=== EXERCISE GOAL ===
Please return every entry below exactly as written, without any of its pictures.

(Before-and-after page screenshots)
──────
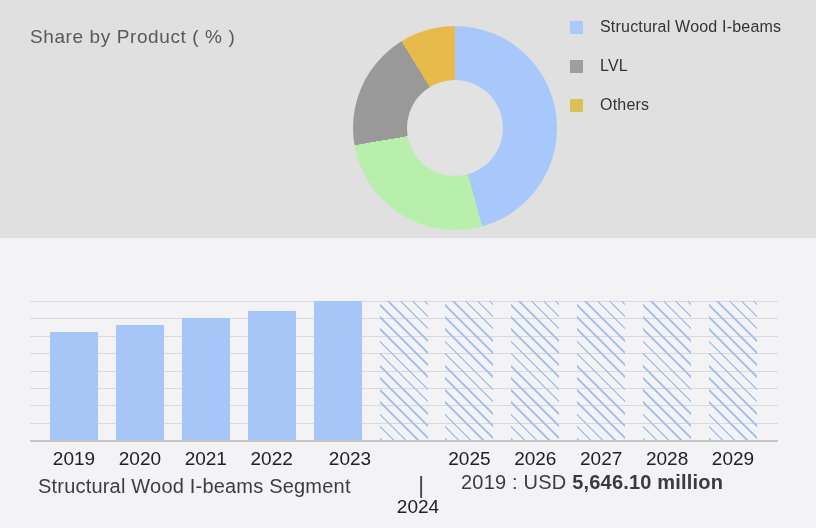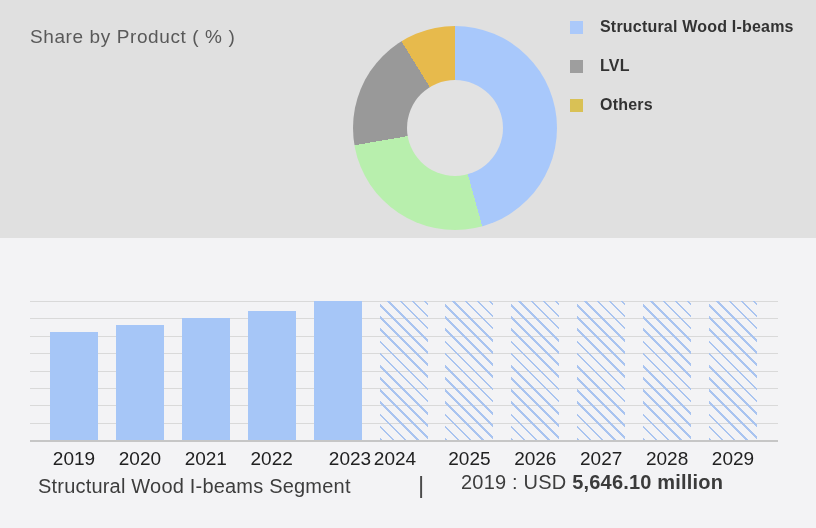"Structural Wood I-beams" .legend .lbl { font-weight: bold -> none }
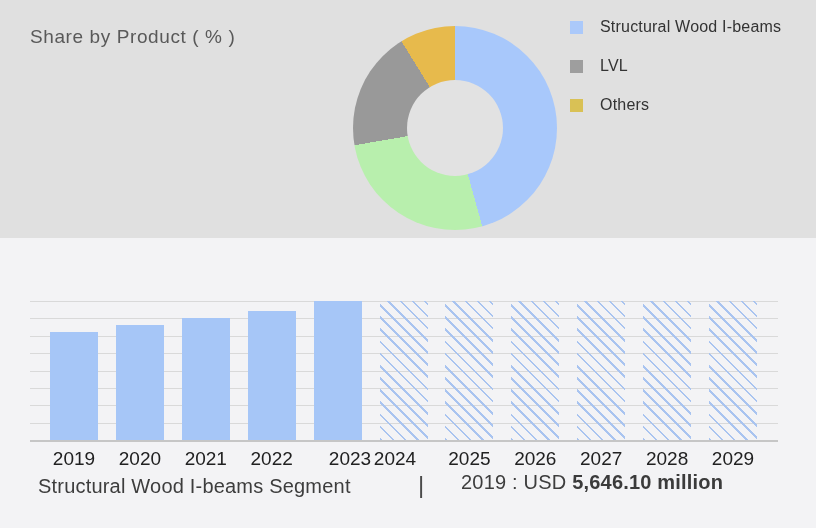"2024" div.xlabel { left: 332px -> 355px; margin-top: none -> 48px }
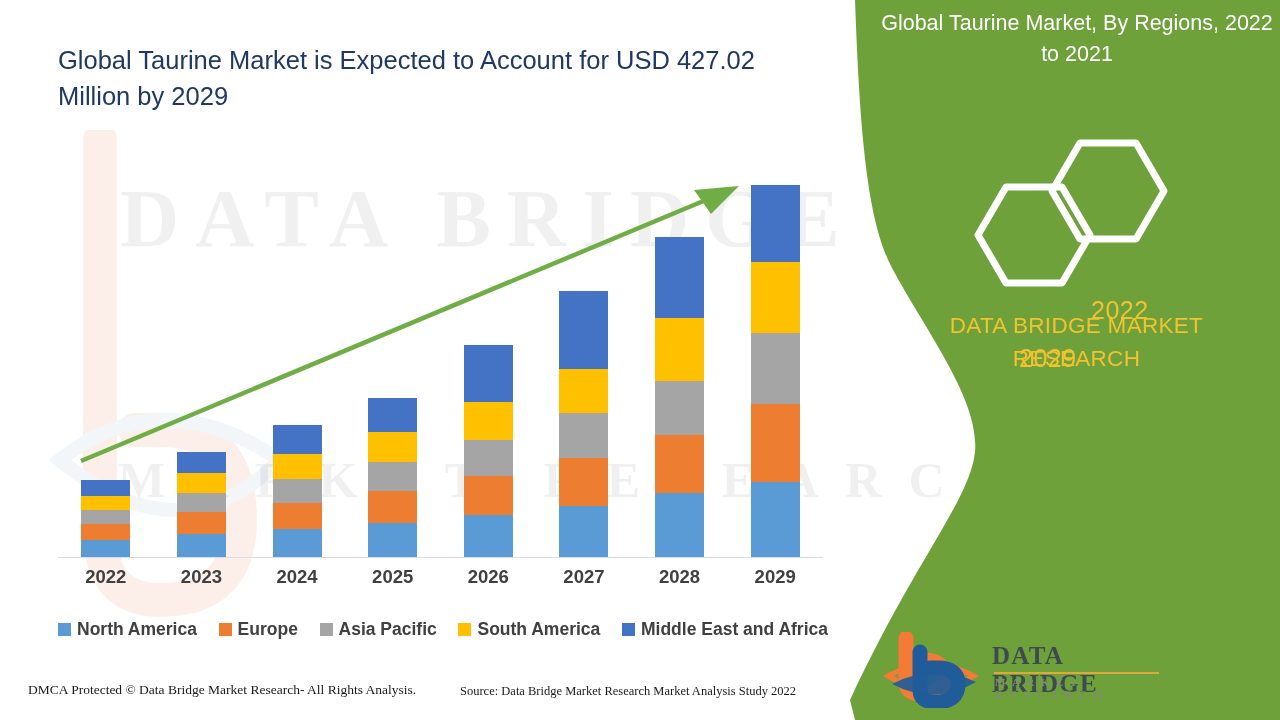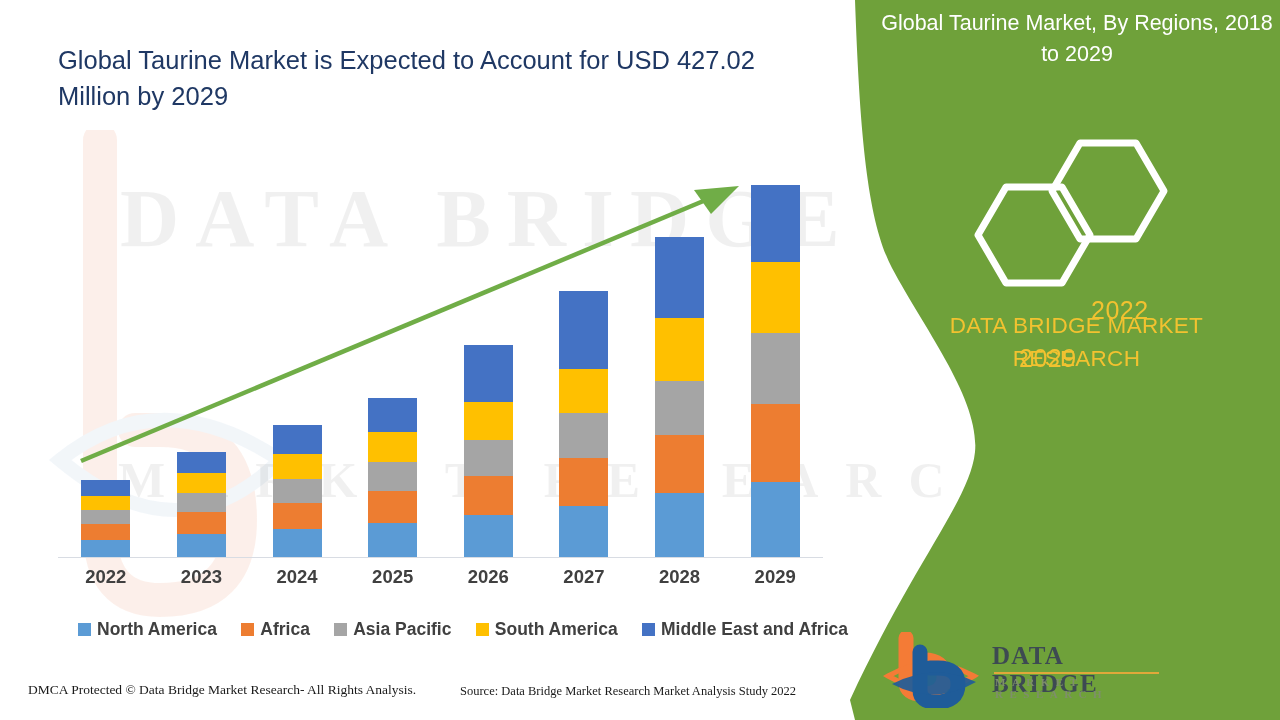"Global Taurine Market, By Regions," div.panel-title { text: 2018 to 2029 -> 2022 to 2021 }
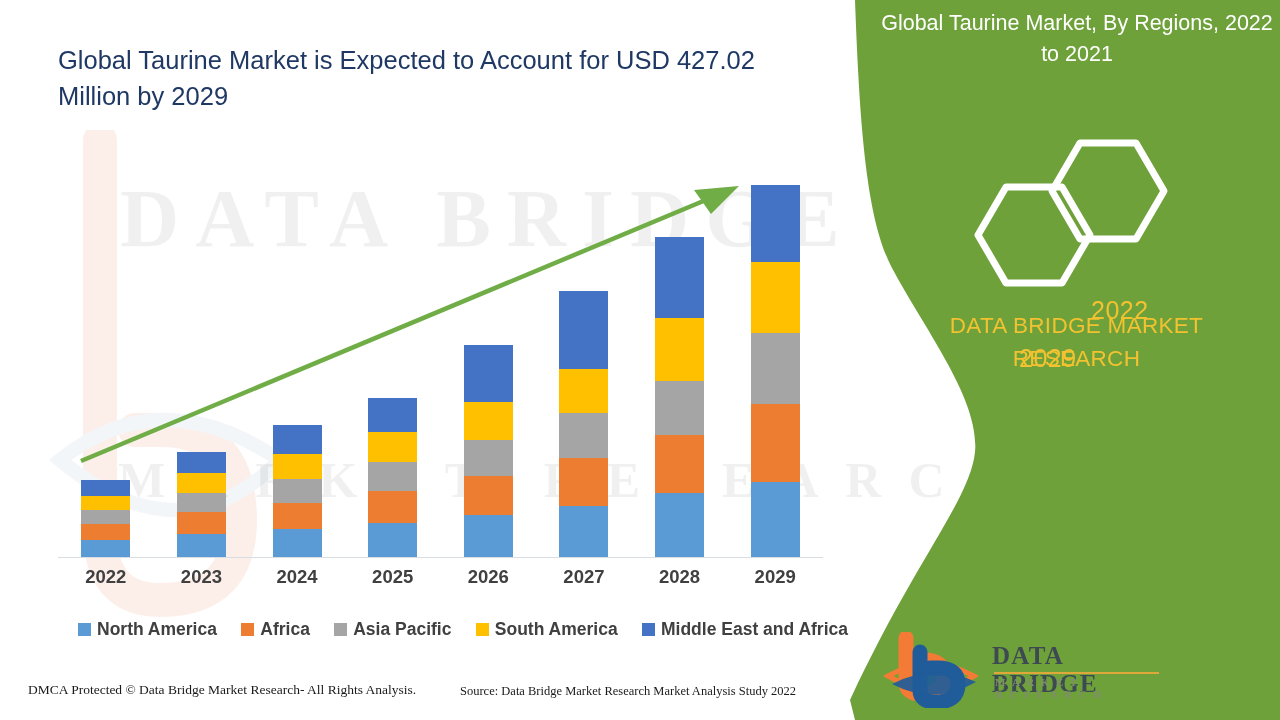"North America" .legend { margin-left: 20px -> none }
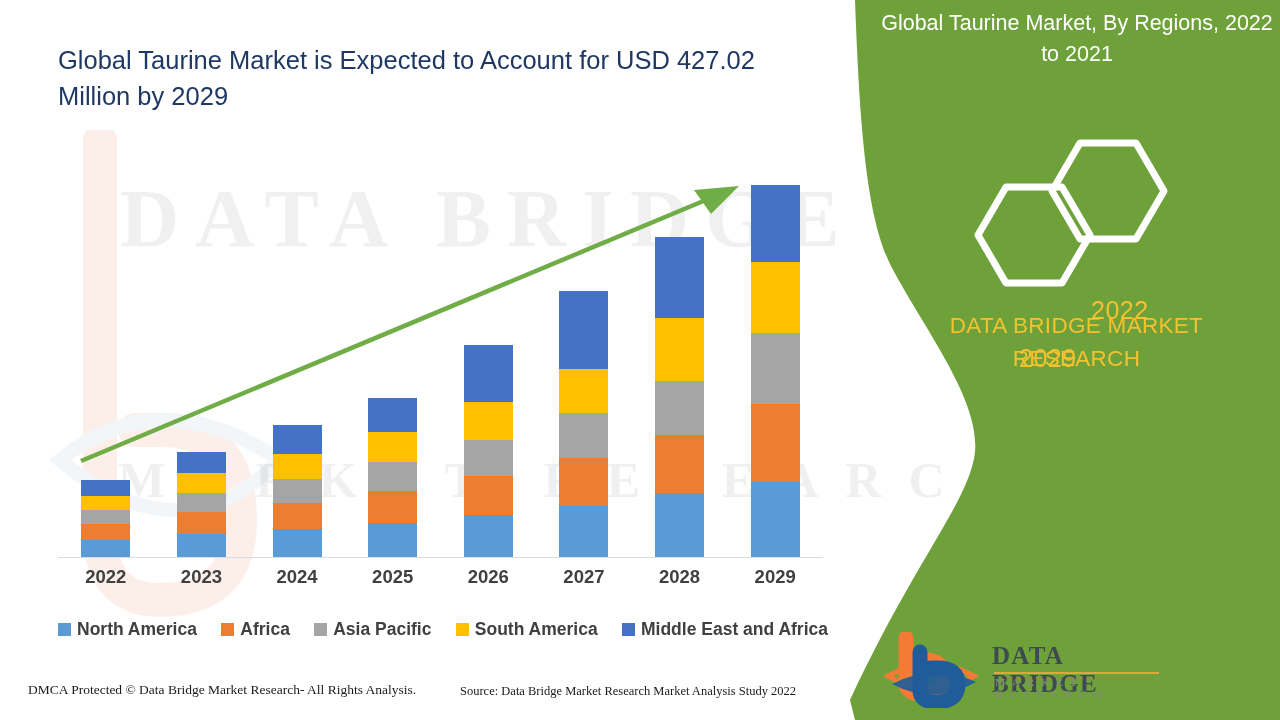"Africa" span.lg-label { text: Africa -> Europe }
──────
=== TASK RESPONSE ===
"Structural Wood I-beams" .legend .lbl { font-weight: bold -> none }
"2024" div.xlabel { left: 332px -> 355px; margin-top: none -> 48px }
"Global Taurine Market, By Regions," div.panel-title { text: 2018 to 2029 -> 2022 to 2021 }
"North America" .legend { margin-left: 20px -> none }
"Africa" span.lg-label { text: Africa -> Europe }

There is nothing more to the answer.